UCSD Chinese students protest Dalai Lama

Chinese students at the University of California, San Diego are protesting the Dalai Lama, who is scheduled to be the keynote speaker at the UCSD commencement ceremony in June. According to Joel Gruber, University of San Diego Theology and Religious studies professor,  the students are protesting the speaker because they believe the Dalai Lama represents anti-Chinese sentiment. They believe he is asking for Tibet to be an independent country, although he is not.

A Chinese student at UCSD, Ruixuan Wang, wrote an opinion article for the UCSD student paper, The Guardian. Wang stated that the university was insensitive in choosing the Dalai Lama as their commencement speaker because he is a politically polarizing person in China.

“Our family members are coming all the way from China, flying for more than 10 hours to celebrate with us,” Wang wrote. “The Dalai Lama, as a political icon, is viewed differently in our country.”

Wang wrote that the Dalai Lama has spent his life working to separate Tibet from China, which has caused problems in China.

“His conflict with the Chinese government caused property loss, deaths of innocent people, and panic among the general public, even though he claims that he advocates for a non-violent revolution,” Wang wrote.

Photo courtesy of Christopher/Wikimedia Commons

Xiaoye Yang is a senior Chinese student at USD. Yang has lived in the U.S. for six years and claimed that she has been influenced by views of both Chinese and American societies.

Yang said that the UCSD protests of the Dalai Lama is necessary, and she was surprised because she had never seen a Chinese group speak out against their school in this fashion.

“I feel that in American society people only know one side [of the Dalai Lama] which is from the media and controlled by the mainstream,” Yang said.

In regard to the UCSD protest, Yang said that the university did not take its Chinese student population into consideration.

“I think the university doesn’t care about its Chinese students enough,” Yang said. “Chinese students are shy and don’t speak up.”

Yang continued to say that universities pay more attention to other minority groups than Chinese groups.

“A school would not invite someone who is against the gay community [to their graduation], even though not everyone is gay,” Yang said.

Though she did not hear much about the Dalai Lama growing up in China, Yang said that China sees the only the evil side of the Dalai Lama who wants to separate Tibet from China.

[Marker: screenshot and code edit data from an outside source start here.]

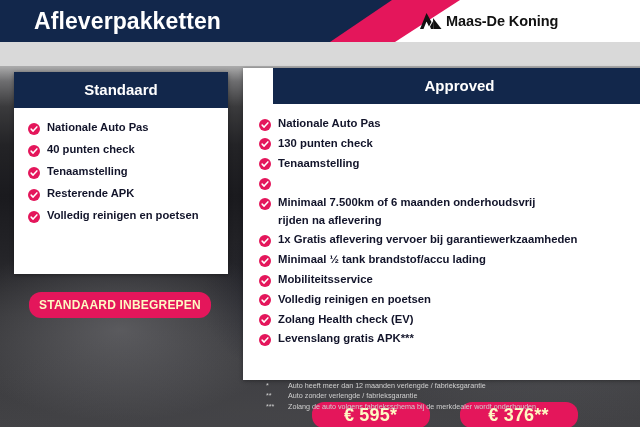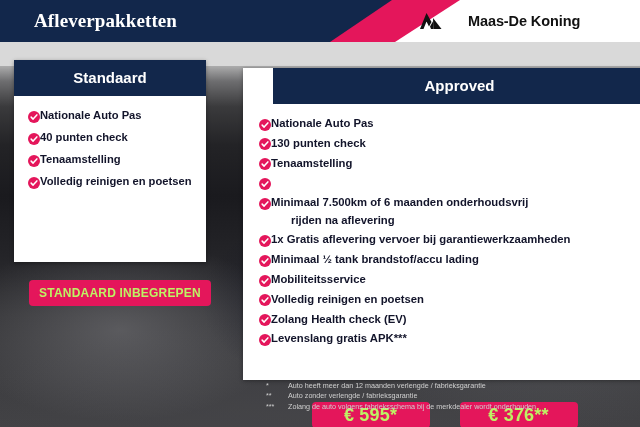--- a/index.html
+++ b/index.html
@@ -41,7 +41,7 @@
   }
   #header-title{
     position:absolute;left:34px;top:0;height:42px;line-height:42px;
-    color:#ffffff;font-size:19px;font-weight:bold;letter-spacing:0.1px;font-family:Liberation Serif, serif;
+    color:#ffffff;font-size:23px;font-weight:bold;letter-spacing:0.1px;
   }
   #brand{
     position:absolute;left:418px;top:0;height:42px;

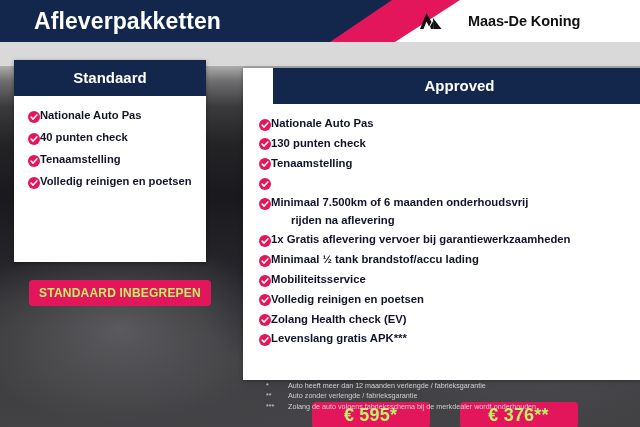--- a/index.html
+++ b/index.html
@@ -45,7 +45,7 @@
   }
   #brand{
     position:absolute;left:418px;top:0;height:42px;
-    display:flex;align-items:center;gap:24px;
+    display:flex;align-items:center;gap:2px;
   }
   #brand-mark{width:26px;height:20px;display:block;}
   #brand-name{

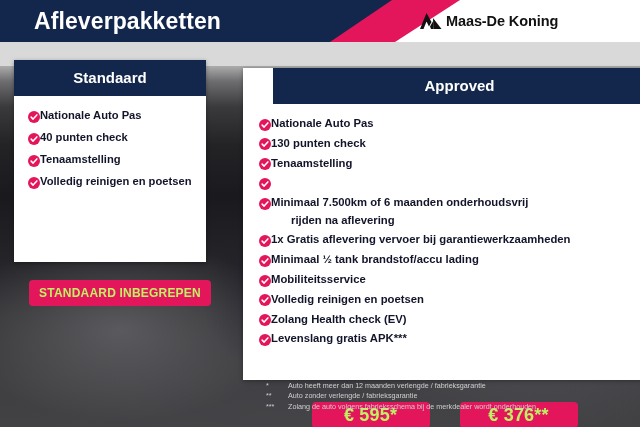--- a/index.html
+++ b/index.html
@@ -60,7 +60,7 @@
     background:#12274b;color:#ffffff;
     text-align:center;font-weight:bold;
   }
-  #card-standaard{left:14px;top:60px;width:192px;height:202px;}
+  #card-standaard{left:14px;top:72px;width:214px;height:202px;}
   #card-standaard .card-head{height:36px;line-height:36px;font-size:15px;}
   #card-approved{left:243px;top:68px;width:373px;height:312px;padding-left:30px;}
   #card-approved .card-head{height:36px;line-height:36px;font-size:15px;}

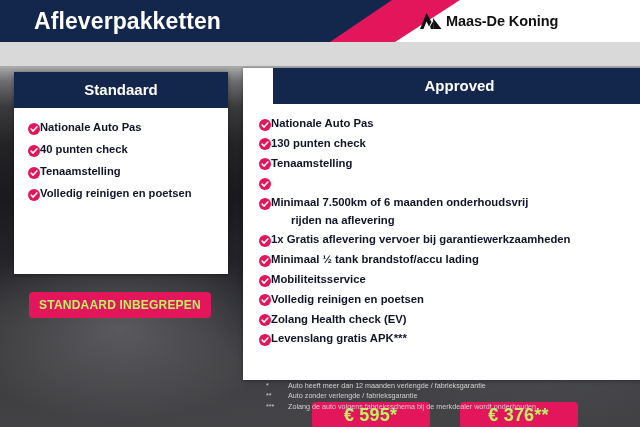--- a/index.html
+++ b/index.html
@@ -67,7 +67,7 @@
 
   .feature-list{list-style:none;margin:0;padding:0;}
   .feature{
-    display:flex;align-items:flex-start;
+    display:flex;align-items:flex-start;gap:7px;
     color:#12142a;font-weight:bold;
   }
   .check{

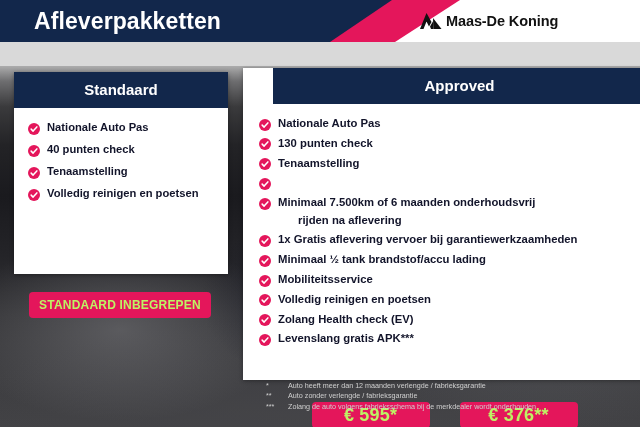--- a/index.html
+++ b/index.html
@@ -154,6 +154,13 @@
           <circle cx="8" cy="8" r="8" fill="#e4165b"></circle>
           <path d="M4.2 8.2 L6.8 10.8 L11.8 5.2" stroke="#ffffff" stroke-width="2" fill="none" stroke-linecap="round" stroke-linejoin="round"></path>
         </svg>
+      <span class="feature-text">Resterende APK</span>
+    </li>
+    <li class="feature">
+      <svg class="check" viewBox="0 0 16 16">
+          <circle cx="8" cy="8" r="8" fill="#e4165b"></circle>
+          <path d="M4.2 8.2 L6.8 10.8 L11.8 5.2" stroke="#ffffff" stroke-width="2" fill="none" stroke-linecap="round" stroke-linejoin="round"></path>
+        </svg>
       <span class="feature-text">Volledig reinigen en poetsen</span>
     </li>
   </ul>

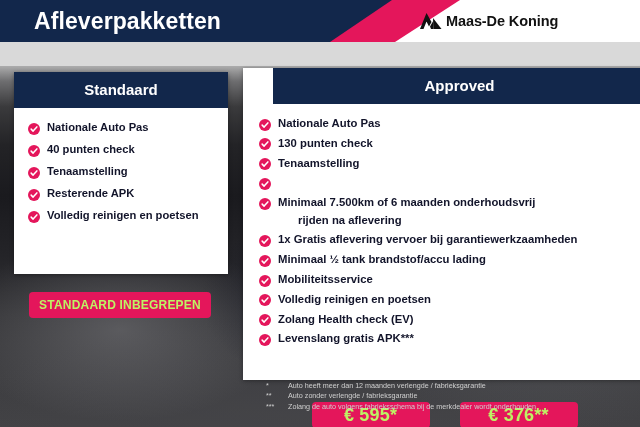--- a/index.html
+++ b/index.html
@@ -79,7 +79,7 @@
   #standaard-list .feature{font-size:11.2px;line-height:13px;margin-bottom:8.6px;}
   #approved-list{position:absolute;left:16px;top:49px;right:10px;}
   #approved-list .feature{font-size:11.3px;line-height:13px;margin-bottom:6.3px;}
-  .feature-text .wrap2{display:block;margin-top:5px;margin-left:20px;}
+  .feature-text .wrap2{display:block;margin-top:5px;}
 
   .pill{
     display:flex;align-items:center;justify-content:center;

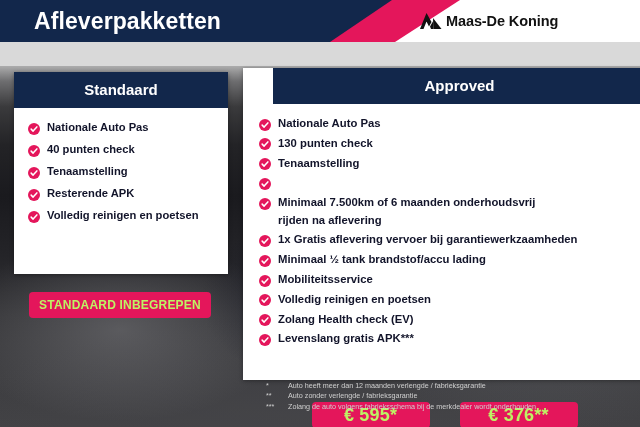--- a/index.html
+++ b/index.html
@@ -83,7 +83,7 @@
 
   .pill{
     display:flex;align-items:center;justify-content:center;
-    background:#e4165b;color:#bef264;border:none;border-radius:4px;
+    background:#e4165b;color:#fef9c3;border:none;border-radius:12px;
     font-family:"Liberation Sans", sans-serif;font-weight:bold;cursor:pointer;
   }
   #btn-standaard-inbegrepen{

Conversely, Yang said the U.S. sees the Dalai Lama fighting for freedom of his country.

“Both sides are incomplete,” Yang said. “Based on my own research, I found that he is trying to separate Tibet from China. He’s not as simple as people describe him. The situation is way more complicated. He’s not perfect.”

Yang emphasized that students should do their own research on the Dalai Lama and see why the issue is complicated for Chinese students.

“Chinese students are not brainwashed,” Yang said. “There’s far more to the story.”

Gruber teaches courses on Buddhism and said he is very familiar with Tibetan culture. Gruber gave more insight why students raised in China would protest the Dalai Lama.

“This is common,” Gruber said. “When I was getting my PhD at UCSB, the Dalai Lama came to visit [in 2012], and there were the same protests. The situation is really complex and sensitive. Rarely do people actually think of the historical context.”

Gruber explained that there is a complicated history between Tibet and China which dates back many centuries.

“In order to understand why Chinese protests are strong, you must understand that they have this view of the Dalai Lama that is repeated over and over again,” Gruber said. “[The Chinese people are told] he’s a wolf in sheep’s in clothing. He pretends to be nice, but he’s a troublemaker.”

In regard to Chinese beliefs that the Dalai Lama wants Tibet to be an independent country, Gruber explained the Dalai Lama’s stance.

“He is asking that [Tibet] can preserve their culture, religion, and run their own affairs, just as a state within the U.S. might, and this is important, that they be able to do so as a part of China,” Gruber said.

Gruber said this concept may be strange for some USD students who were not raised in China to understand. He also said that Chinese propaganda in China blames the  Dalai Lama for the country’s problems. For example, the Chinese propaganda portrays the Dalai Lama as a divider of the Chinese government.

“That is why they’re protesting,” Gruber said. “They’ve learned their whole life that the Dalai Lama is manipulative and that he wants to break apart the motherland.”   

According to Gruber, much of the frustration in those students raised in China comes from the frustration that the West’s support for the Dalai Lama goes against everything they have been taught. Gruber explained that Chinese people see the West as blindly promoting the Dalai Lama because they are tricked by his philosophies, and therefore the West is anti-Chinese because the Dalai Lama is anti-Chinese. Therefore, the teachings of the Chinese government can explain the Chinese-born UCSD students’ frustrations with their commencement speaker.